The letter, signed by 29 state representatives and 13 senators, also calls for greater efforts to improve existing facilities at the Fairpark.Rep. Kurt E. Oscarson, D-Salt Lake, a member of the Legislature's Community and Economic Development Appropriations Com-mittee, prepared and signed the letter, which was sent to Gov. Mike Leavitt; Joseph Jenkins, executive director of the Utah Department of Community and Economic Development; and Bill Shaw, chairman of the the State Fair Committee, and "other members of the committee."

The letter, which was dated Aug. 22, was also signed by all Salt Lake County senators and all but two Salt Lake County representatives.

Oscarson said his intent was to let the State Fairpark Task Force know how several lawmakers feel about the fair and its location. Earlier this year, Jenkins asked the task force, which is also headed by Shaw, to study the fair and its facilities. As part of its study, the task force has discussed proposals to move the fair to a new location.

In the letter, a copy of which was provided to the Deseret News, the lawmakers said the fair should remain at its "traditional location." The site has been a "beacon representing the diversity of Utah's citizens and visitors as a unique place to hold events. The park is ingrained in our history . . ., and we believe it would be a mistake to change the location."

Continuing, the letter urges a "rededication of commitment to the restoration (of facilities) of this significant meeting place" and requests that Leavitt, Jenkins, Shaw and others "do everything possible to see that this locality is once again a great source of pride" for all citizens.

The legislators said they strongly oppose loss of the historic site. "To rebuild the park in a new location would be prohibitive and not in the best interests" of the state.

"Although the park has seen some years of neglect, the recent restoration and renewed interest in retaining the park's historic buildings have breathed new life (into the park). It is our belief that the majority of the Utah citizens do not want to see the park relocated."

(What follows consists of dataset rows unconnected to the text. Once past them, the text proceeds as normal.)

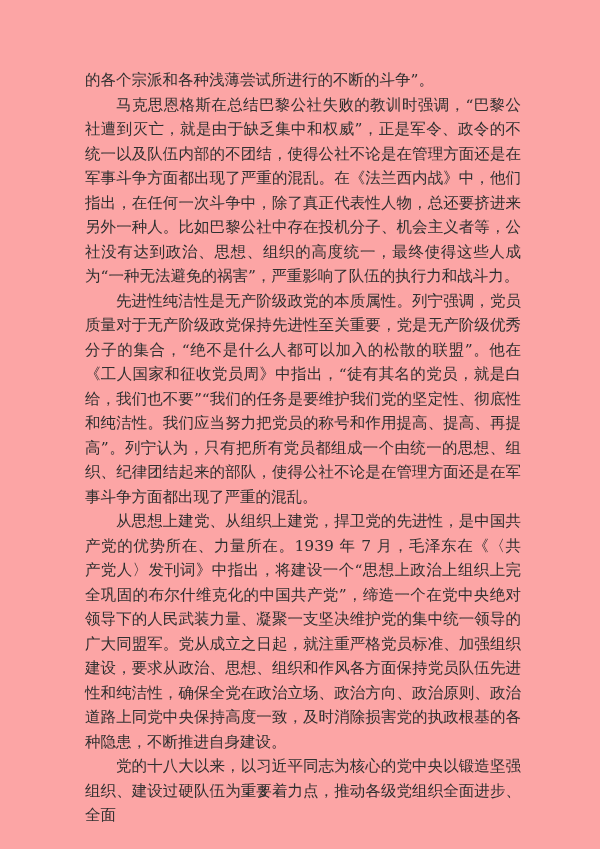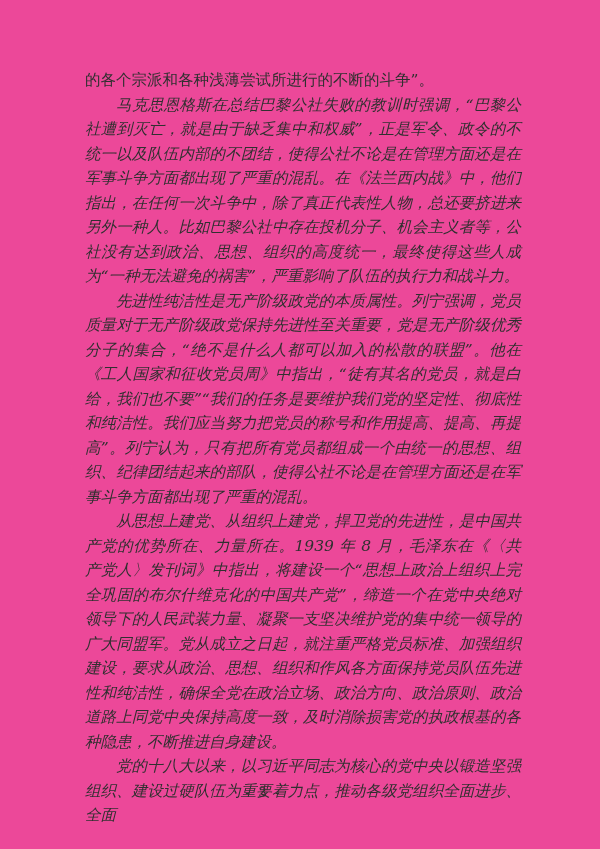"的各个宗派和各种浅薄尝试所进行的不断的斗争”。" .page { background: #ec4899 -> #fca5a5 }
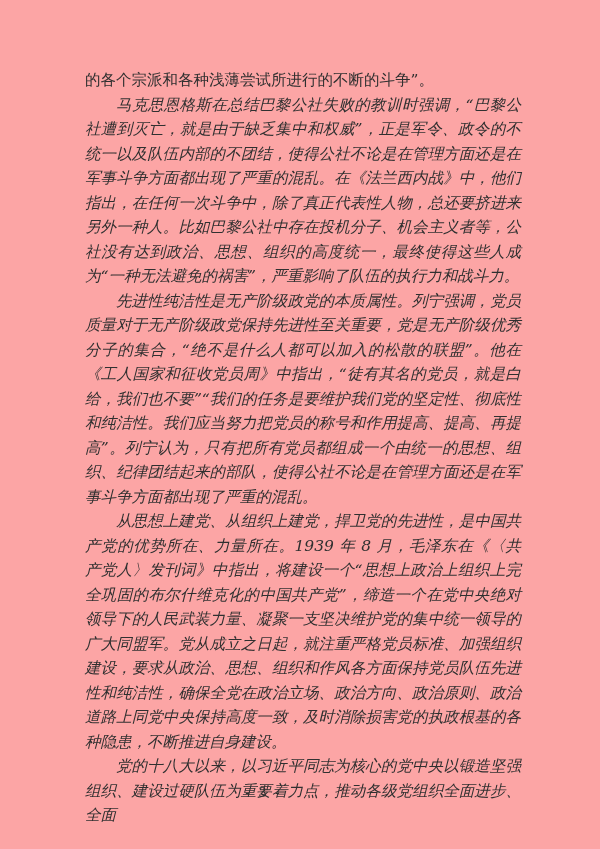"马克思恩格斯在总结巴黎公社失败的教训时强调，“巴黎公社遭到灭亡，就是由于缺乏集中" .para.indent { font-style: italic -> none }
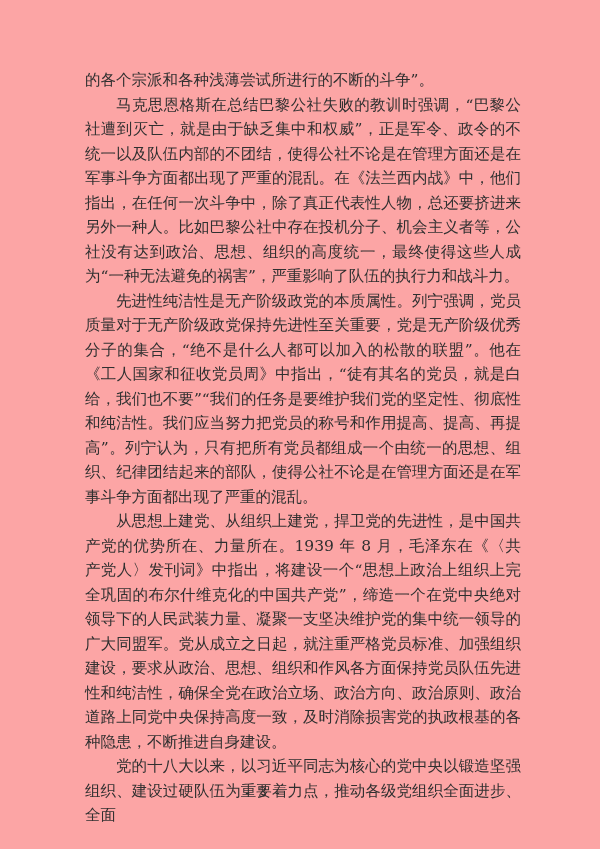"从思想上建党、从组织上建党，捍卫党的先进性，是中国共产党的优势所在、力量所在。1" p.para { text: 8 -> 7 }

The 28 other representatives who signed the letter are Irby N. Arrington, Kelly C. Atkinson, Steve Barth, Afton B. Bradshaw, Melvin R. Brown, Judy Ann Buffmire, Mary Carlson, Orville D. Carnahan, Sara Eubank, R. Mont Evans, Brent H. Goodfellow, Ronald J. Greensides, Neal B. Hendrickson, J. Reese Hunter, Arlo D. James, Shirley V. Jensen, David M. Jones, Robert H.M. Killpack, Frank R. Pignanelli, Clark L. Reber, Allan C. Rushton, Gene Davis, Raymond W. Short, Pete Suazo, Daniel H. Tuttle, Michael G. Waddoups, Paul Shepherd and Darrell L. Jorgensen. Also signing were Sens. Delpha A. Baird, Wilford R. Black Jr., Paul T. Fordham, Scott N. Howell, Al Mansell, Ronald J. Ockey, George Mantes, Millie M. Peterson, Stephen J. Rees, Brent C. Richards, Robert C. Steiner, Blaze D. Wharton and Howard A. Stephenson.

Ockey is also a member of the state task force, which has been meeting in recent weeks. The task force was supposed to present its findings to Leavitt Oct. 1, but Shaw said on Tuesday that he will seek an extension.

Oscarson told the Deseret News he has been disturbed by failure in past legislative sessions to get the Coliseum and other State Fairpark facilities on the bonding list. He said he and some other legislators recently heard a report that a local company was looking at the State Fairpark as a possible development site.

The task force and a number of subcommittees have been meeting for several weeks and appear to still have more research to complete. Some members of the task force are scheduled to visit fairs in other states, and they hope to meet with a representative of the Weber and Salt Lake county commissions regarding proposals that might involve the State Fair.

In task force meetings, members have seemed anxious to study pros and cons related to financial and other issues involving the fair. The task force and state officials have said they have no hidden agendas regarding the fair or the Fairpark, and they say they are determined to make recommendations in the best interests of the state.